Assigned task | Within the listing below, filter for "none" and copy every matching line.

Excerpted records |
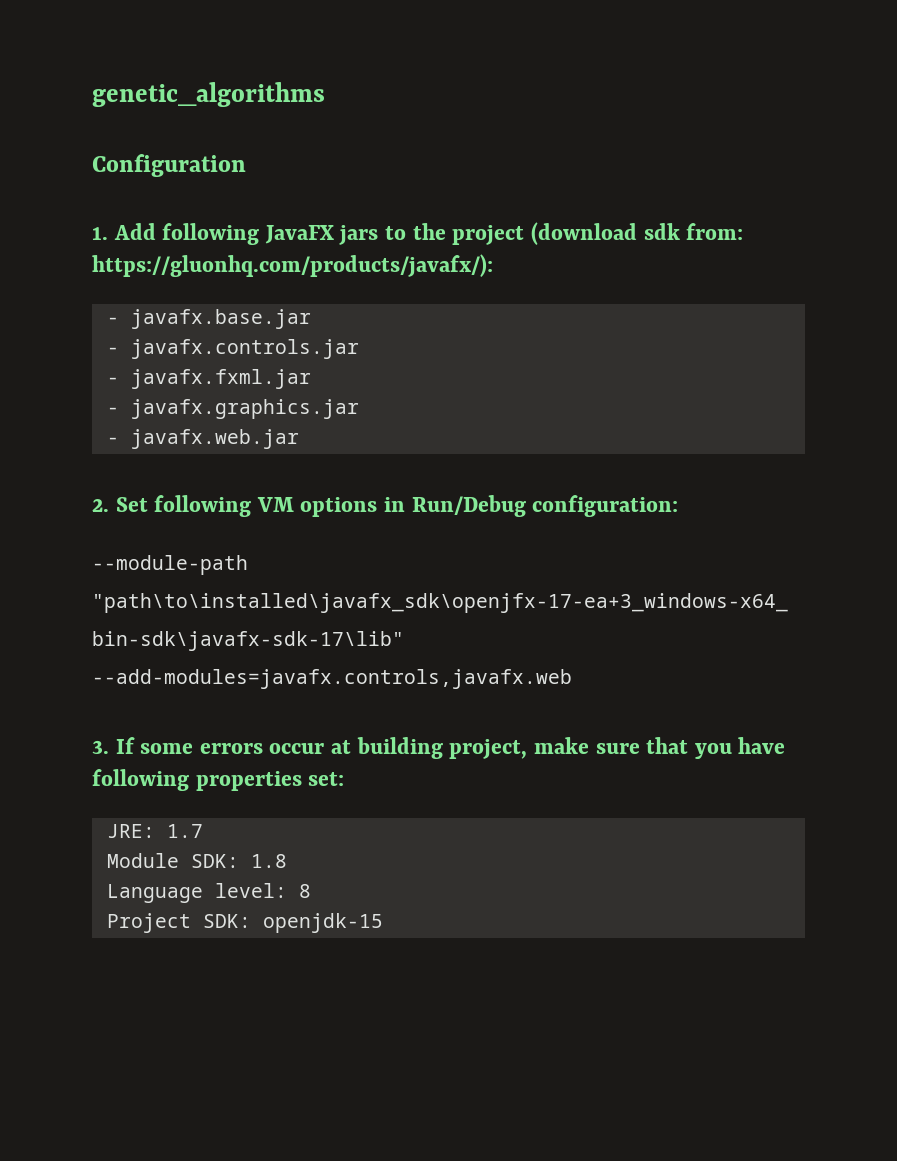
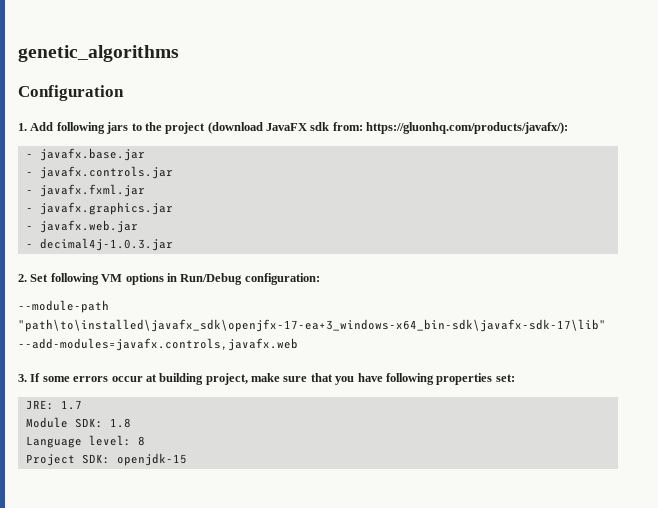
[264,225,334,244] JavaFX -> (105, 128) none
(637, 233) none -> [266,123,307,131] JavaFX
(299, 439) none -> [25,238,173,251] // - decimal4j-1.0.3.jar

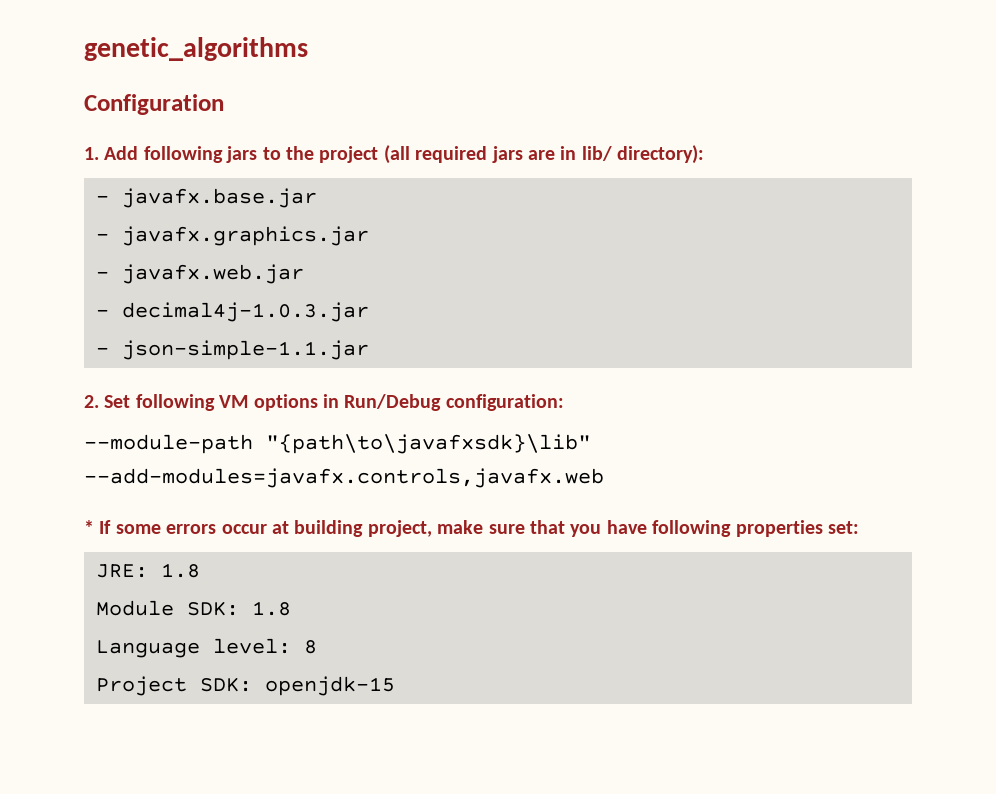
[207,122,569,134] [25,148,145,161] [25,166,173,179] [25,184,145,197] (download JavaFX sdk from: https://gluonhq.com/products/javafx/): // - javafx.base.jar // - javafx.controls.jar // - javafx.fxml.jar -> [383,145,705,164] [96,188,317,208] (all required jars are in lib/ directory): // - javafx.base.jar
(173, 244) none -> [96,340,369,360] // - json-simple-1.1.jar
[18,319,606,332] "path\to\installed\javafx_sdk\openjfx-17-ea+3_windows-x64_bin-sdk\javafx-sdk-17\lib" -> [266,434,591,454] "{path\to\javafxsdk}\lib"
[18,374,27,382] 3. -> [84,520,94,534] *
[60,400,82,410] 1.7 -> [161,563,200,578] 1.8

Completed task |
[264,225,334,244] JavaFX -> (105, 128) none
(637, 233) none -> [266,123,307,131] JavaFX
(299, 439) none -> [25,238,173,251] // - decimal4j-1.0.3.jar
(173, 244) none -> [96,340,369,360] // - json-simple-1.1.jar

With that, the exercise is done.